The monks of St Augustine's Abbey, Ramsgate wrote in their Book of Saints (1921),

Odulph (St.) (12 June)
(9th cent.) A native of Brabant who, after a long and fruitful missionary life in the first half of the ninth century, passed away at Utrecht in Holland. His relics were translated to Evesham Abbey (A.D. 1034), to which the fame of the many miracles wrought by the intercession of the Saint drew numerous pilgrims.

==Butler's account==

The hagiographer Alban Butler (1710–1773) wrote in his Lives of the Fathers, Martyrs, and Other Principal Saints under July 18,

St. Odulph, Canon of Utrecht, C.

HE was born of noble French parents, and distinguished in his youth by the innocence of his manners, and his remarkable progress in learning and piety. Being ordained priest, he was made curate of Oresscoth in Brabant. St. Frederic afterwards, by urgent entreaties, engaged him, for the greater glory of God, to be his strenuous assistant in reforming the manners of the fierce Frisons; in which undertaking it is incredible what fatigues he underwent, and what proofs he gave of heroic patience, meekness, zeal, and charity. Contemplation and prayer were the support and refreshment of his soul under his continual labours and austerities. Several wonderful predictions of things which happened long after his death, are recorded in his life.

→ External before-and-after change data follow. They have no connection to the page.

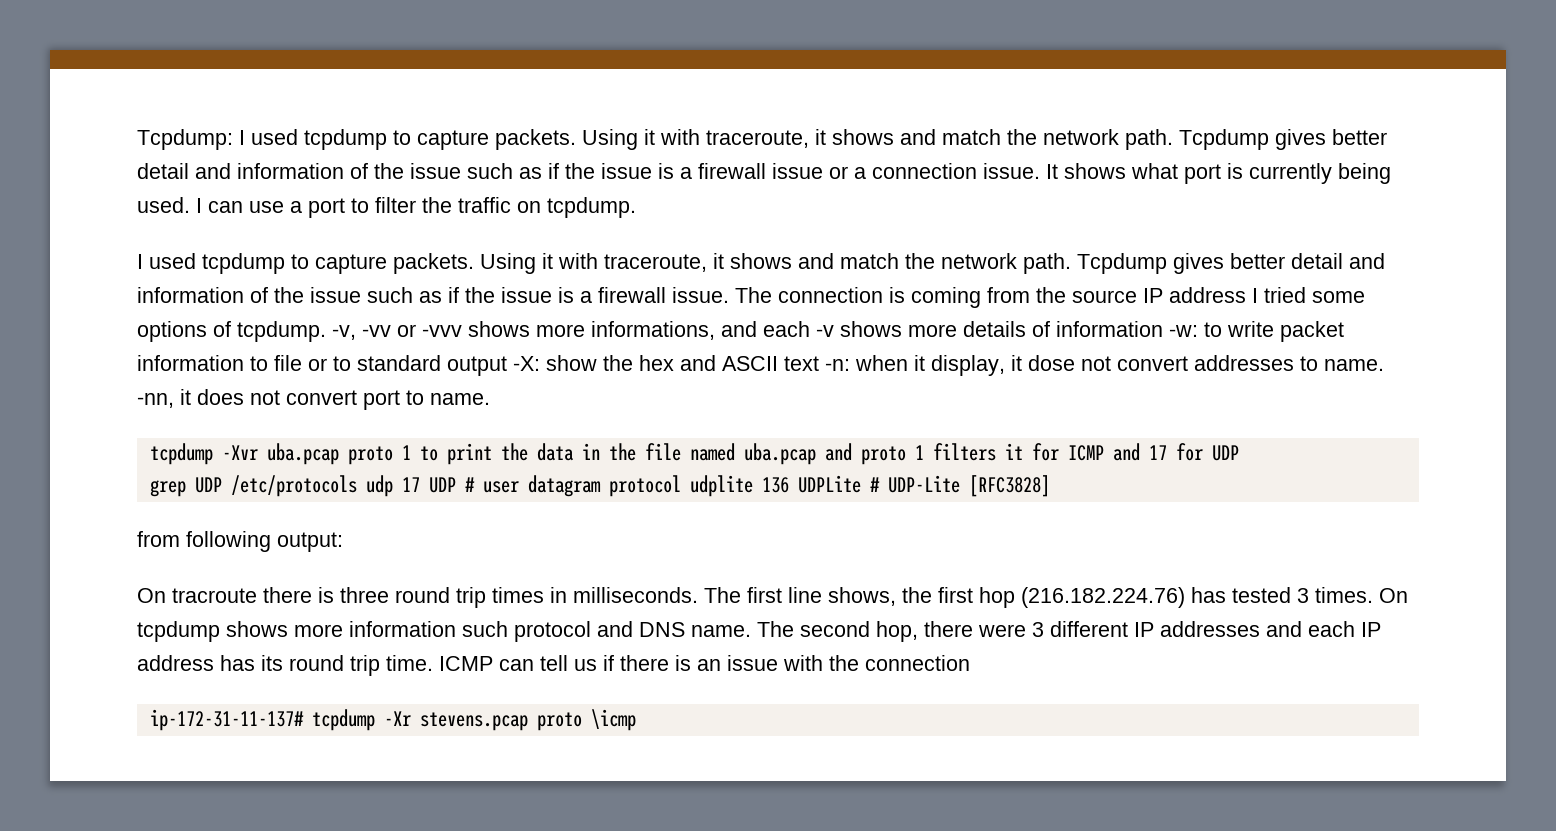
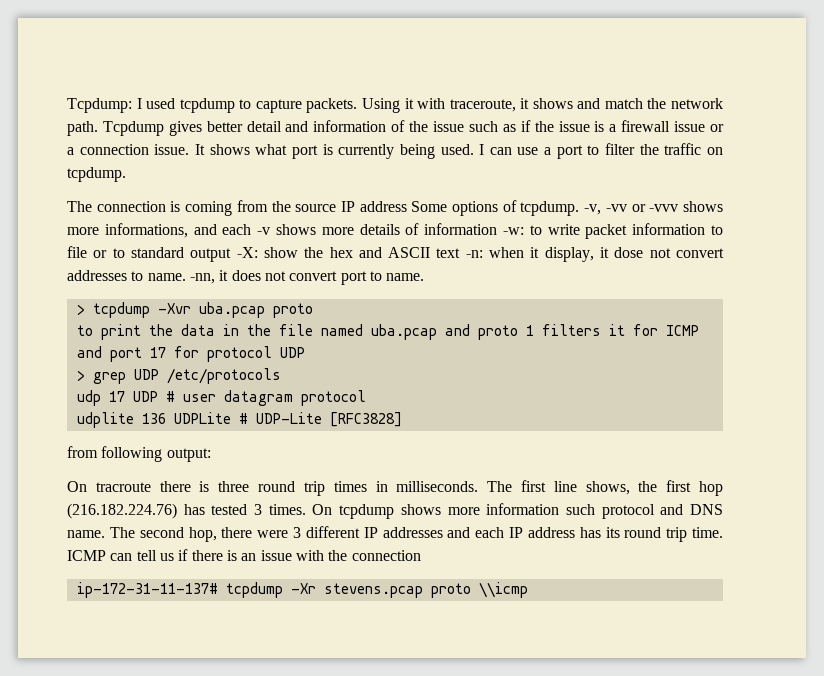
[137,253,1385,274] [137,287,729,303] I used tcpdump to capture packets. Using it with traceroute, it shows and match the network path. Tcpdump gives better detail and information of the issue such as if the issue is a firewall issue. -> (126, 174) none
[1252,287,1365,303] I tried some -> [411,201,448,212] Some
(490, 399) none -> [76,304,85,315] >
[401,445,411,460] 1 -> (313, 310) //
(1140, 452) none -> [109,347,142,362] port
(1203, 452) none -> [206,346,272,362] protocol
(1239, 453) none -> [76,370,85,381] >
(357, 486) none -> (281, 376) //
(681, 486) none -> (366, 398) //
[590,709,636,731] \icmp -> [478,582,528,598] \\icmp

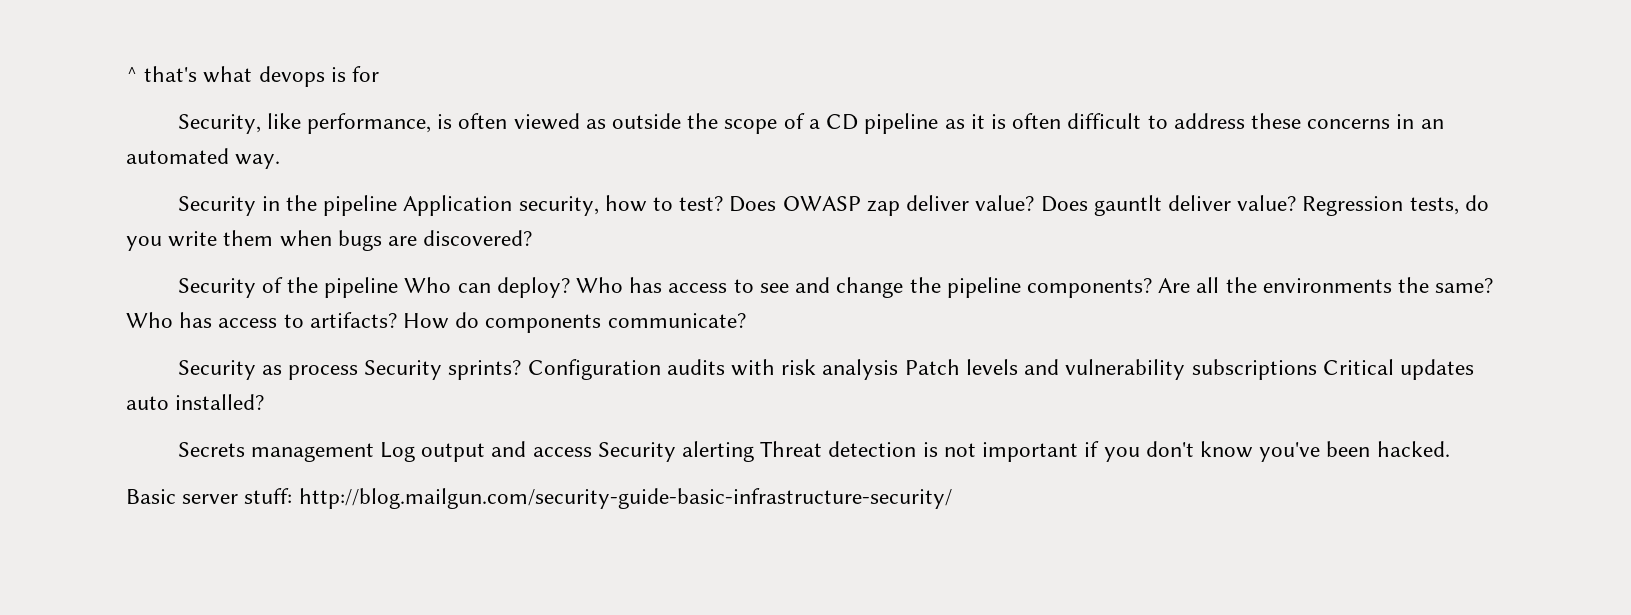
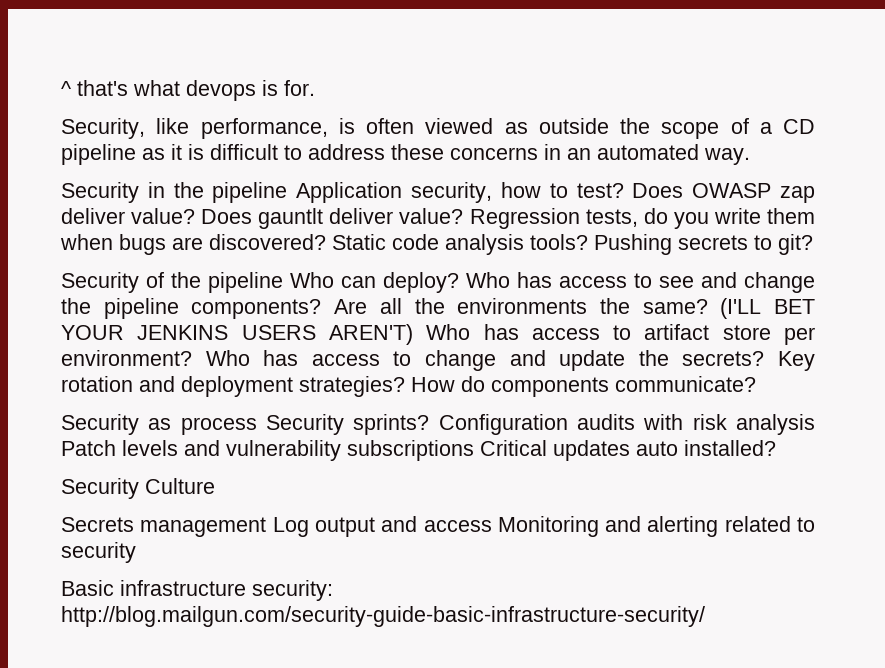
[352,66,380,82] for -> [284,80,315,96] for.
[1012,113,1062,129] often -> (204, 152) none
(533, 238) none -> [332,234,813,255] Static code analysis tools? Pushing secrets to git?
[126,312,397,328] Who has access to artifacts? -> [720,298,816,319] [61,324,815,345] [61,350,816,371] [61,376,405,397] (I'LL BET YOUR JENKINS USERS AREN'T) Who has access to artifact store per environment? Who has access to change and update the secrets? Key rotation and deployment strategies?
(265, 402) none -> [61,478,215,499] // Security Culture
[597,441,1450,462] Security alerting Threat detection is not important if you don't know you've been hacked. -> [497,516,815,537] [61,542,136,563] Monitoring and alerting related to security
[182,488,293,504] server stuff: -> [120,580,333,601] infrastructure security:

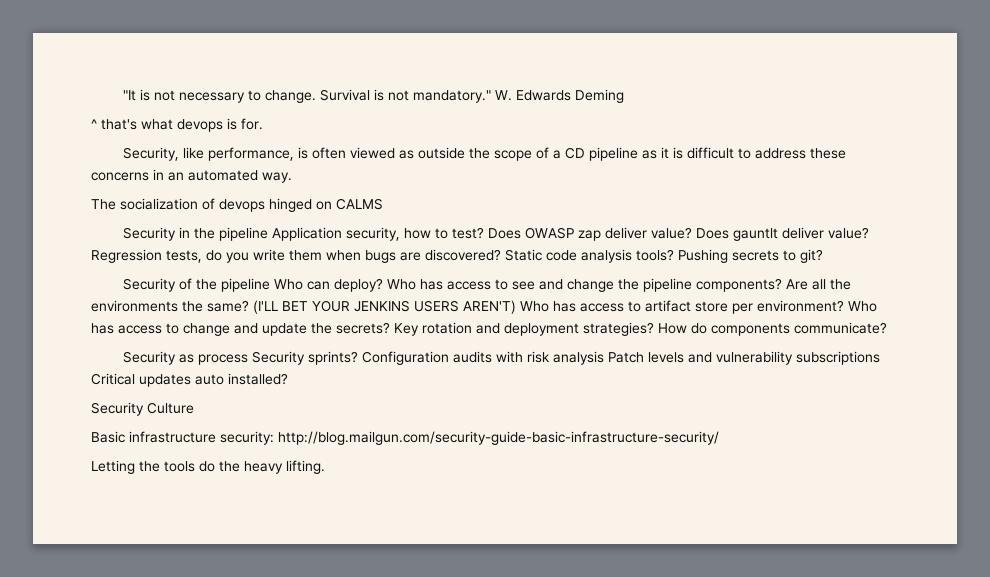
(61, 88) none -> [122,89,624,103] "It is not necessary to change. Survival is not mandatory." W. Edwards Deming //
(750, 156) none -> [91,198,383,212] // The socialization of devops hinged on CALMS
[61,516,815,537] [61,542,136,563] [61,580,333,601] [61,606,705,627] Secrets management Log output and access Monitoring and alerting related to security // Basic infrastructure security: http://blog.mailgun.com/security-guide-basic-infrastructure-security/ -> [91,431,719,445] [91,460,325,474] Basic infrastructure security: http://blog.mailgun.com/security-guide-basic-infrastructure-security/ // Letting the tools do the heavy lifting.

In his old age he resided at Utrecht, and died canon of the cathedral. To his last moments he allowed himself no indulgence, and never relaxed his fervour in labour; but rather redoubled his pace the nearer he saw his end approach, knowing this to be the condition of the Christian’s hire, and fearing to lose by sloth and for want of perseverance the crown for which he fought. His fasts, his watchings, his assiduity in prayer, his almsdeeds, his zeal in instructing the people, and exhorting all men to the divine love and the contempt of all earthly things, seemed to gather strength with his years. Being seized with a fever, he with joy foretold his last moment, and earnestly exhorting his brethren to fervour, and commending himself to their prayers, he promised, by the divine mercy, never to forget them before God, and happily departed this life in the ninth age, on the 12th of June, on which day his festival was kept with great solemnity at Utrecht and Staveren.

Several churches and chapels bear his name; but the chapel at the New Bridge in Amsterdam, called Olofs-Kapel, was erected by the Danish sailors in memory of St. Olaus, king of Norway and Martyr, not of St. Odulph, as the Bollandists and some others have mistook. See the life of St. Odulph in the Bollandists, Junij, t. 2, and Batavia Sacra, p. 106.